Implantes corneales para tratamiento de presbicia

El implante corneal Vue+, anteriormente conocido como Presbylens, fue desarrollado en 2007 para el tratamiento de la presbicia. El Vue+ es una lentilla de hidromel permeable que permite el paso de fluidos y nutrientes a través de ella. En los últimos cambios que se hicieron a su diseño se amplió el diámetro de 1,5 a 2 mm, para expander la zona óptica de cerca y mejorar la visión de cerca. La lente tiene un espesor de 10-µ en los bordes y entre 24 y 40- µ en su centro. El material utilizado contiene agua y un índice refractivo similar al de la córnea humana. Se coloca bajo un colgajo LASIK o en un bolsillo corneal a una profundidad de aproximadamente 120 a 130 µ en el ojo no dominante (ver fig.)

Fotografía de lámpara de hendidura de un implante Vue ReVision colocado en el lecho estromal (Cortesía de ReVision Optics, Inc.)

Esta lente mejora la visión de cerca e intermedia al inducir un cambio en la curvatura superficial diferencial, lo que da como resultado una cornea multifocal. La agudeza a distancia se ve mínimamente afectada ya que los rayos de luz paracentrales al implante de 2 mm quedan enfocados principalmente en la retina, en especial con la pupila dilatada. La pupila contraída crea un estado pseudoacomodativo, utilizando la córnea central modificada.

El implante Vue+ ha sido aprobado en la Unión Europea y la empresa acaba de finalizar la primera etapa de los ensayos clínicos en la FDA, en EEUU.

El implante Flexivue Microlens es el único implante de córnea en desarrollo que utiliza potencia refractiva adicional. El material utilizado es un polímero acrílico de 3mm de diámetro con un espesor en los bordes de 20 µ. Es una lente bifocal cuya zona central no tiene poder refractivo y la periférica tiene una potencia refractiva estándar con un índice mayor que el de la córnea agregando +1,25 a 3,00 D. El Microlens se inserta en un bolsillo estromal con un dispositivo de inserción, en el ojo no dominante, concéntrico con la línea de visión estimada.

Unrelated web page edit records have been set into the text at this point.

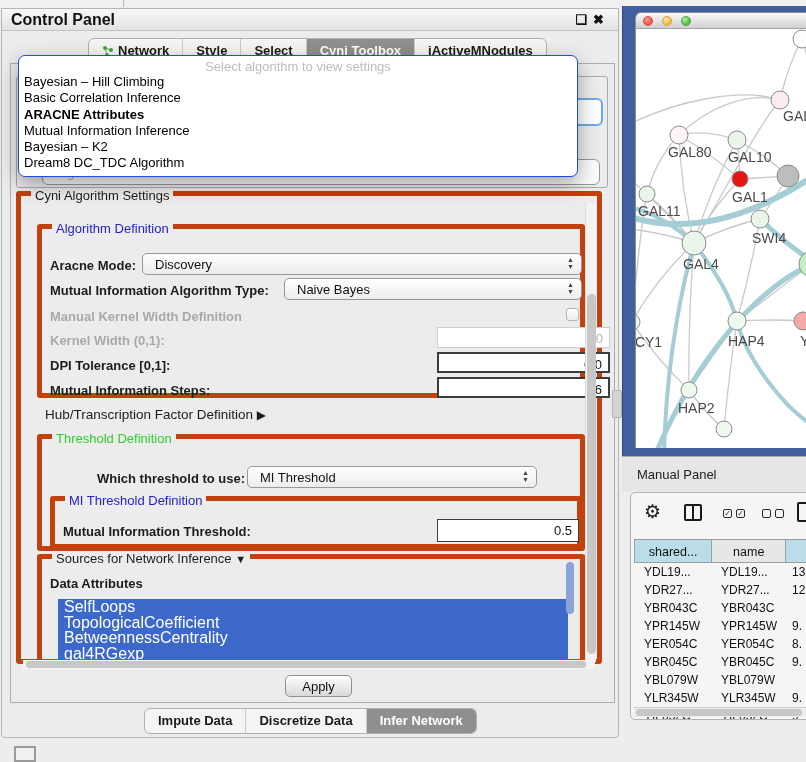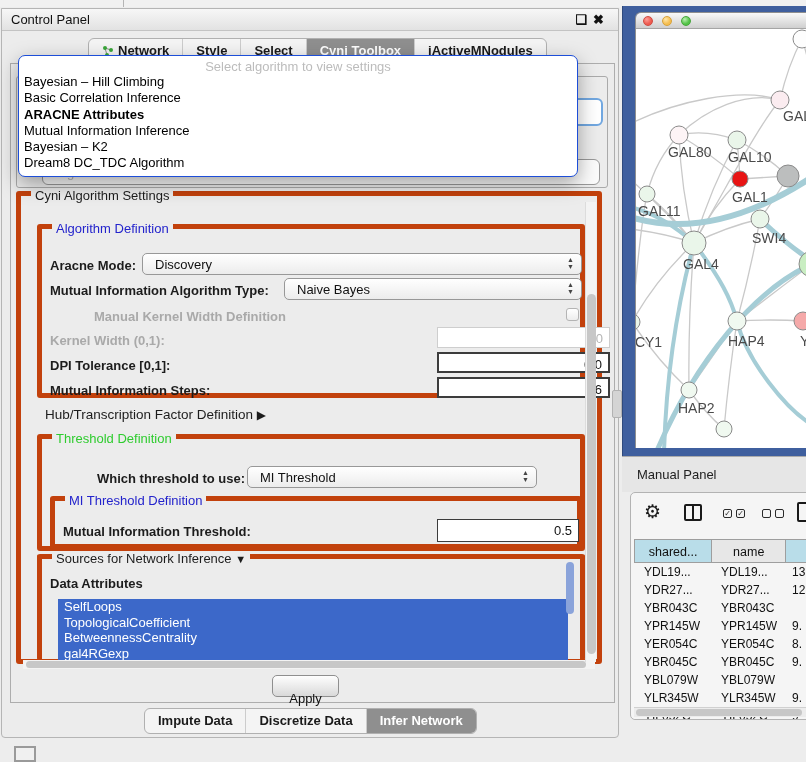--- a/index.html
+++ b/index.html
@@ -13,7 +13,7 @@
   #cp-titlebar { position:absolute; left:0; top:0; width:100%; height:22px;
     background:linear-gradient(#f7f7f7,#e2e2e2); border-bottom:1px solid #c3c3c3;
     display:flex; align-items:center; }
-  #cp-title { font-size:13px; color:#111; padding-left:9px; }
+  #cp-title { font-size:16px; color:#111; padding-left:9px;font-weight:bold; }
   #cp-winbtns { position:absolute; right:8px; top:3px; font-size:13px; color:#111; font-weight:bold; letter-spacing:6px; }
   #cp-winbtns span { cursor:default; }
 

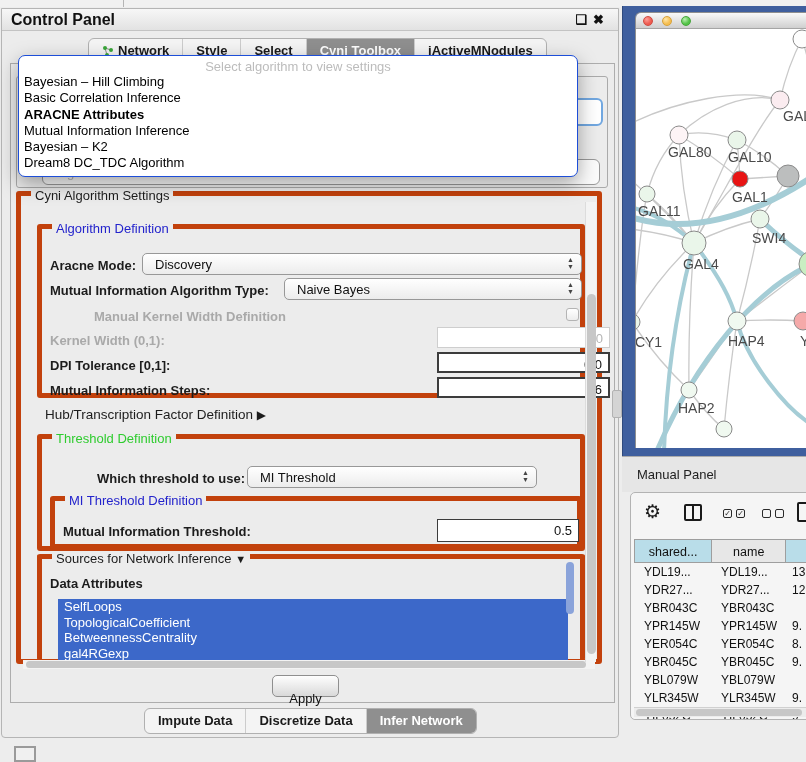--- a/index.html
+++ b/index.html
@@ -184,7 +184,7 @@
             <span class="arrows">▲<br>▼</span>
           </div>
 
-          <span class="lbl dis" style="left:8px; top:80px;margin-left:44px;">Manual Kernel Width Definition</span>
+          <span class="lbl dis" style="left:8px; top:80px;">Manual Kernel Width Definition</span>
           <div class="checkbox" style="left:524px; top:79px;"></div>
 
           <span class="lbl dis" style="left:8px; top:104px;">Kernel Width (0,1):</span>

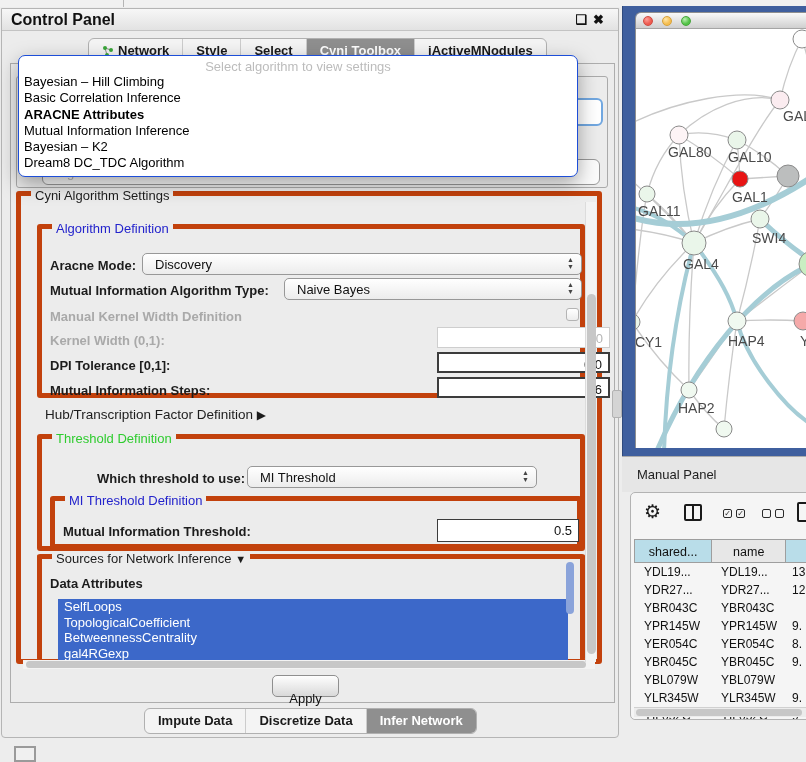--- a/index.html
+++ b/index.html
@@ -64,7 +64,7 @@
 
   
   #attr-list { position:absolute; left:16px; top:40px; width:510px; height:62px; background:#3c68c9; overflow:hidden; }
-  .attr-item { font-size:13px; color:#ffffff; padding:0 0 0 6px; line-height:15.5px; white-space:nowrap; }
+  .attr-item { font-size:16px; color:#ffffff; padding:0 0 0 6px; line-height:15.5px; white-space:nowrap; }
   #attr-vscroll { position:absolute; right:6px; top:3px; width:8px; height:52px; background:#8aa3da; border-radius:4px; }
 
   

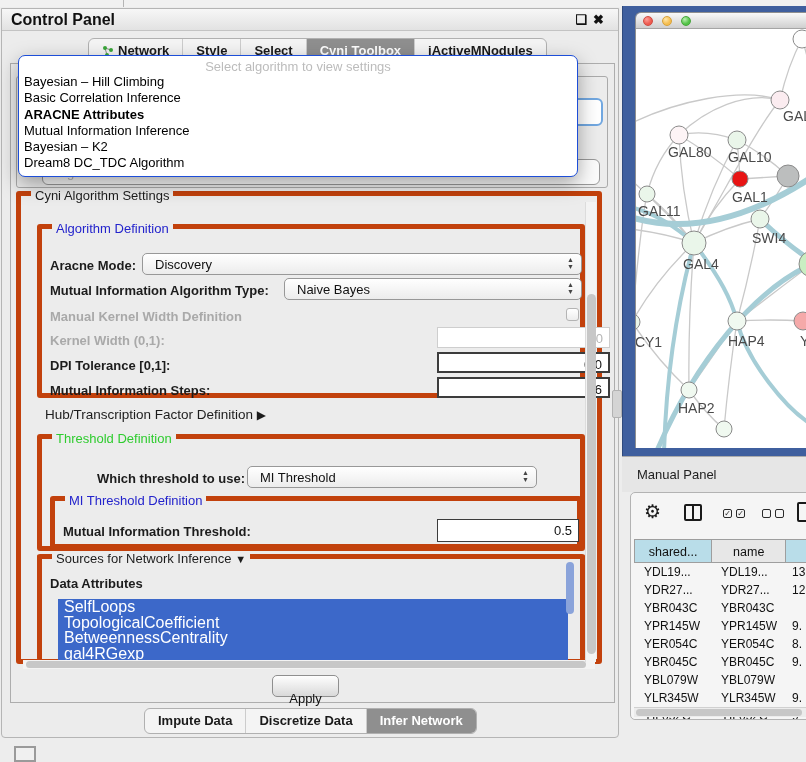--- a/index.html
+++ b/index.html
@@ -75,9 +75,9 @@
   .algo-item.sel { font-weight:bold; }
 
   
-  #apply-btn { position:absolute; left:261px; top:611px; width:67px; height:22px;
+  #apply-btn { position:absolute; left:274px; top:611px; width:67px; height:22px;
     background:linear-gradient(#fefefe,#d9d9d9); border:1px solid #8f8f8f; border-radius:5px;
-    font-size:13px; color:#111; text-align:center; padding-top:15px; }
+    font-size:13px; color:#111; text-align:center; padding-top:3px; }
   #bottom-tabs { left:142px; top:699px; height:26px; }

Este último tipo de implante ha sido aprobado en la Unión Europea. Los primeros datos obtenidos en Europa y América Latina son alentadores y se están desarrollando estudios clínicos para demostrar la seguridad y eficacia de este dispositivo.

Las complicaciones informadas acerca del uso de estos implantes han sido: opacidad corneal, distintos tipos de “haze”, depósitos de matriz extracelular o epiteliales, infiltraciones y queratolisis.  Con respecto a la biocompatibilidad, en los últimos años han mejorado significativamente los requisitos queratometabólicos y la modulación de la cicatrización, como así también la posibilidad de prevenir complicaciones graves asociadas con el diseño de los primeros implantes estromales. Modificaciones en los regímenes de medicación y optimización de la superficie ocular, con uso de esteroides y ciclosporina postoperatorios, han servido para mejorar la tolerancia y estabilidad refractiva de los actuales implantes. Además los equipos láser femtosegundo de última generación permiten a los cirujanos controlar mejor las reacciones de la cicatrización y disminuir la dispersión de luz.  Al detectar precozmente cualquier irregularidad en la superficie, el profesional podrá controlar con mayor atención la superficie ocular y tratarla con lubricantes libres de preservativos, ciclosporina, ácidos grasos omega y agentes antiquerato- líticos como doxicilina. En los raros casos de progresión, se recomienda la extracción con seguimiento, la córnea normalmente cicatriza sin secuelas.

Los crecimiento epiteliales que afecten la visión o la queratitis lamelar profunda deben tratase de la manera habitual, extrayendo el implante en casos graves. En casos de descentralización, los implantes pueden volver a reposicionarse concéntricamente con la línea de visión y mejorar sensiblemente la agudeza a distancia y de cerca.